• Records drawn from a dataset
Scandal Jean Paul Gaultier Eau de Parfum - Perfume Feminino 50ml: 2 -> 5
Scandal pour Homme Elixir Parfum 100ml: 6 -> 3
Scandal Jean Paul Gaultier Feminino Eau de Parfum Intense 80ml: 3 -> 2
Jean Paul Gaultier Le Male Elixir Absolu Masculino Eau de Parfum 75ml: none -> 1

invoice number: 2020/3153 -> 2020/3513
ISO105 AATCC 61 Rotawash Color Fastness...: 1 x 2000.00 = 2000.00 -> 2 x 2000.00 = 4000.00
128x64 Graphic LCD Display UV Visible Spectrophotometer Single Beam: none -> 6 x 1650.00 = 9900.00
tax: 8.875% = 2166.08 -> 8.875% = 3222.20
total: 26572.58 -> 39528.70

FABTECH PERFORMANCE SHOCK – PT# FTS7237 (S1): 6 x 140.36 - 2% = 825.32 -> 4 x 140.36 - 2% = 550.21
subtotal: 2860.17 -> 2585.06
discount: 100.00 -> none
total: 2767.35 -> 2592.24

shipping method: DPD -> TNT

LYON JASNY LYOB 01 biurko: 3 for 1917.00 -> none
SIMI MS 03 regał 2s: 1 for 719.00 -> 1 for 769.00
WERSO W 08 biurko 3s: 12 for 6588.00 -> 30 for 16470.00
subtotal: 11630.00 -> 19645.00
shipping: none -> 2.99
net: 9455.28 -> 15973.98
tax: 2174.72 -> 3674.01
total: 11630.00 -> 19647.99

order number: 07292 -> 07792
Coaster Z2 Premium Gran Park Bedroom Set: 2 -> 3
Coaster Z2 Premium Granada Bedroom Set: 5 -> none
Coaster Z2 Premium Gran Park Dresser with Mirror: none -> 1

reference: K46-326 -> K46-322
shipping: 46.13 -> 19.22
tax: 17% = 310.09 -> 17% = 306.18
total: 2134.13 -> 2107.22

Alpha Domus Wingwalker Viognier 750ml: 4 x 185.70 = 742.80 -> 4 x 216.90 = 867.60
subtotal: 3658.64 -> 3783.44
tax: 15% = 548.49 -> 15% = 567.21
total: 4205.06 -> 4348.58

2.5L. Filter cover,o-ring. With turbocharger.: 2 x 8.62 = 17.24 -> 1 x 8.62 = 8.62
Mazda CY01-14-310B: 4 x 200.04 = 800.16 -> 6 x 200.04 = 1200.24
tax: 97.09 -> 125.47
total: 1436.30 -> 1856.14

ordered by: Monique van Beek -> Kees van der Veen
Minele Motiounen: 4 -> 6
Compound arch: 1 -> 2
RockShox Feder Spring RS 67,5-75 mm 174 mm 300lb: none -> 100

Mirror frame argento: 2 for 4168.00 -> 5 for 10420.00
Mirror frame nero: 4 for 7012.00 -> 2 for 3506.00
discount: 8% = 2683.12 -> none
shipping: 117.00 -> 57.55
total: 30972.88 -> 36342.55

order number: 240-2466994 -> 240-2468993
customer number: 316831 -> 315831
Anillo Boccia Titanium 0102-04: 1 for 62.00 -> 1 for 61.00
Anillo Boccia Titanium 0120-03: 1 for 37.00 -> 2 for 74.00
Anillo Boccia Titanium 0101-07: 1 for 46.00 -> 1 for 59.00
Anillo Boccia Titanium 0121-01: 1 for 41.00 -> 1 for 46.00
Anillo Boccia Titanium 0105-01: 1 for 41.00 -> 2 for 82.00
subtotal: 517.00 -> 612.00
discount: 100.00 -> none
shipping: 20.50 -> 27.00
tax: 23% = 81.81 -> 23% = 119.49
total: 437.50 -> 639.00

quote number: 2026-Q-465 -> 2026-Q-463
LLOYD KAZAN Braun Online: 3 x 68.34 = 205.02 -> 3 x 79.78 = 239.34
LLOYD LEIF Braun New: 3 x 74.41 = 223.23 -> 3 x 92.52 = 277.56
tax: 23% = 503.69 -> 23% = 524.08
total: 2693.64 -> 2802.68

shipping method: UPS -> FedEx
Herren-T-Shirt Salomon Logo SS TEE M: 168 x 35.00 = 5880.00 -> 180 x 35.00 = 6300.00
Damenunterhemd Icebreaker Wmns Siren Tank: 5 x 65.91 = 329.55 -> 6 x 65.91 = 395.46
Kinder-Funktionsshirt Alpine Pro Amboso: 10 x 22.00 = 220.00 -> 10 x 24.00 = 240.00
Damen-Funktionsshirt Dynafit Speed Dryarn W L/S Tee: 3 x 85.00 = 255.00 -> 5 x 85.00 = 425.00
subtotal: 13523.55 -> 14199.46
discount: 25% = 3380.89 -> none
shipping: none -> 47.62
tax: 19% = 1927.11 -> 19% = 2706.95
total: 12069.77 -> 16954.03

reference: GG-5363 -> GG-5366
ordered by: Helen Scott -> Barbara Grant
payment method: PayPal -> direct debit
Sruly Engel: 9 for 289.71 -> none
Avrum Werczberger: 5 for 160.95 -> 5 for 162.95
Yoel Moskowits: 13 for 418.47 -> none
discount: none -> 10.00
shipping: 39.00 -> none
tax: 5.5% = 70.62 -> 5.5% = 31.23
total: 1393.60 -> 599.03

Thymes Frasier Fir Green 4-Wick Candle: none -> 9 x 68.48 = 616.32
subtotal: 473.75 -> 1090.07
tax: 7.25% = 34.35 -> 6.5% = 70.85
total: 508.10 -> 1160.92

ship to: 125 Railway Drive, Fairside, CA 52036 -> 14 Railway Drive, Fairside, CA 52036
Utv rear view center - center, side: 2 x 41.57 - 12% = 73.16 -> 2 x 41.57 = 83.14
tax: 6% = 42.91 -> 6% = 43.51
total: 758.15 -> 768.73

• Task statement
Which lines above hold the string "discount"? Copy every one of them.

• Exercise response
discount: 100.00 -> none
discount: 8% = 2683.12 -> none
discount: 100.00 -> none
discount: 25% = 3380.89 -> none
discount: none -> 10.00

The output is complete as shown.